Problem description: Count the lines below that include the word "soil", then give that number and no other words.

(Stored data)
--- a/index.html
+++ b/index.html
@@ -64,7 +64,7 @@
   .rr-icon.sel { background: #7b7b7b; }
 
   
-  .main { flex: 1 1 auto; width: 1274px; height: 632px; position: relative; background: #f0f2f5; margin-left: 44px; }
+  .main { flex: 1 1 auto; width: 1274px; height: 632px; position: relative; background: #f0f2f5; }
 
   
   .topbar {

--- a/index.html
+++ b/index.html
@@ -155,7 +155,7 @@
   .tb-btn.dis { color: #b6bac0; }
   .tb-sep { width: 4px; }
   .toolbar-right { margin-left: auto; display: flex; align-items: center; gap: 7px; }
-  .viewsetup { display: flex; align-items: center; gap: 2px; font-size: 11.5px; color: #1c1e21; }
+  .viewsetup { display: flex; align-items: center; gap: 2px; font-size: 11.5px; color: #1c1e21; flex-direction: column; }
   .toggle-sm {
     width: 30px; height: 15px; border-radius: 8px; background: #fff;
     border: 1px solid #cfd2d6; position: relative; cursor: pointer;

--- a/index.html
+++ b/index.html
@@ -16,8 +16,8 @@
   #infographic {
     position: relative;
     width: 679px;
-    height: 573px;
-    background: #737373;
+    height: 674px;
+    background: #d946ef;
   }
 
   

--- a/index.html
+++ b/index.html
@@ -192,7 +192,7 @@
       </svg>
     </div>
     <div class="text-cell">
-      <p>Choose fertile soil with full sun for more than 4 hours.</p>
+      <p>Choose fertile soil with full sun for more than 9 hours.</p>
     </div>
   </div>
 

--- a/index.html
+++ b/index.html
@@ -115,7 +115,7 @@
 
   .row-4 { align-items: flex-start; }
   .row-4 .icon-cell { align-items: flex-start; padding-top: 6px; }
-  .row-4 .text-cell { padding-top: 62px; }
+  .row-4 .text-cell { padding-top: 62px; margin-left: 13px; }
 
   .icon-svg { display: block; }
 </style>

Solution to the problem: 2